If this is Armageddon why are Chinese stocks only 12% off this year's highs?

Discussion in 'Trading' started by Daal, Mar 20, 2020.

  1. They

    They

    #81     Mar 22, 2020
    themickey likes this.
  2. #82     Mar 22, 2020
  3. elt894

    elt894

    I can't say I'm terribly well versed on the conspiracy theories, but from I gather they fall into two classes:

    1) The virus escaped from a laboratory that was doing legitimate research.
    2) The virus was deliberately engineered and released as a weapon.

    The facts don't support the first scenario, but at least it's internally consistent with the false claim of having sequences spliced in from other viruses. I'll come back to why people are saying there are insertions from HIV and why that's incorrect. Another argument against this is that methods for modifying a genome require also inserting other well known sequences needed by the insertion machinery. These sequences haven't been observed. It's possible they could have been removed, but that wouldn't be done in a research setting, which brings me to the second class of theories.

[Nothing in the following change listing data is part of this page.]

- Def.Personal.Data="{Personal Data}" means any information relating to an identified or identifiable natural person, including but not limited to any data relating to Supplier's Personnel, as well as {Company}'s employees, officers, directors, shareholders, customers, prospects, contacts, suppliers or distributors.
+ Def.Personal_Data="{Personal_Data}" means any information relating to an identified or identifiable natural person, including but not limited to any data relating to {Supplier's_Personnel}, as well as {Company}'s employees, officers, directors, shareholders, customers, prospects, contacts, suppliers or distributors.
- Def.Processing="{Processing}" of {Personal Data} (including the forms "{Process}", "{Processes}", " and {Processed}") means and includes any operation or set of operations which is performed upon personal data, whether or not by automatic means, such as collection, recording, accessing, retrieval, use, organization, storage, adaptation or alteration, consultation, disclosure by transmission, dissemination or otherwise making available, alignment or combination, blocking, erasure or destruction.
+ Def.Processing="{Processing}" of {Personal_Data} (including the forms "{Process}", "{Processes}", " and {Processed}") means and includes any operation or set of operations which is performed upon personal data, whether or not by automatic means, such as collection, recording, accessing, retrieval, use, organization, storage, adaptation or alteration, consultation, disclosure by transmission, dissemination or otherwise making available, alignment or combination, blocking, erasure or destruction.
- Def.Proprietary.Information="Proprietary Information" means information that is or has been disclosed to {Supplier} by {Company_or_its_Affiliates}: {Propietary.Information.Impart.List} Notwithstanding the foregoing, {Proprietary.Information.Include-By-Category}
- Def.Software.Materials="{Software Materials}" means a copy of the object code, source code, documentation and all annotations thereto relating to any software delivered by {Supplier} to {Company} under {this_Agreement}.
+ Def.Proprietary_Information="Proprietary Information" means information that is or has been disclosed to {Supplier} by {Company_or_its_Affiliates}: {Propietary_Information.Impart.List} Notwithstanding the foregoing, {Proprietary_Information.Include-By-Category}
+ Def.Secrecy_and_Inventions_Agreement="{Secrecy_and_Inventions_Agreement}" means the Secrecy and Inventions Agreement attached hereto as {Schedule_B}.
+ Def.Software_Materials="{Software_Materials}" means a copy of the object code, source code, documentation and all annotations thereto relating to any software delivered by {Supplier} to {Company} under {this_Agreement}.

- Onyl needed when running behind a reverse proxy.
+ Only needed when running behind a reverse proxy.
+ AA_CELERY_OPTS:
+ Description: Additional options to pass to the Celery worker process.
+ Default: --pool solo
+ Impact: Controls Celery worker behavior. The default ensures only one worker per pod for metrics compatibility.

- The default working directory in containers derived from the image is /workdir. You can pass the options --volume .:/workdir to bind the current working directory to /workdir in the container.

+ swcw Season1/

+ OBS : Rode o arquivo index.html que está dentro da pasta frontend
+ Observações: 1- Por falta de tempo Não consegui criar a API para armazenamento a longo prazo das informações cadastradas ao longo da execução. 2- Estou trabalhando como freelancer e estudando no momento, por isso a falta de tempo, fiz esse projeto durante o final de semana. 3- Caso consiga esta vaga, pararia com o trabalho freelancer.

    In scenario 2, as you point out, you wouldn't want obvious insertions, yet that still gets brought up and people seem to jump back and forth between the two scenarios. It's hard to prove a negative that you couldn't engineer a virus to look natural, but in my earlier post I was trying to argue it seems quite difficult. You could make it better at binding to surface receptors on lung cells, but there are other critical features like the long incubation time and ability to spread through seemingly healthy carriers. I don't know how you would begin to engineer for that short of a long process of large scale human testing.

    I don't you'll see studies like that anytime soon. For one thing, it's very difficult to know whether a mutation is functional or not. Our ability to interpret the genome is quite limited compared to reading a computer program. It really requires a painstaking process of making modifications and seeing what the result is. It's quite common that even when you know a sequence must be important (because of high conservation across species), you still don't see an effect when you delete it, presumably because you aren't observing it in the right environment. For another thing, there are limited resources to explore a lot of directions right now. After some cursory work to shoot down one shoddy paper, researchers will focus their attention on directions more likely to be fruitful rather than making sure every nail is in the coffin.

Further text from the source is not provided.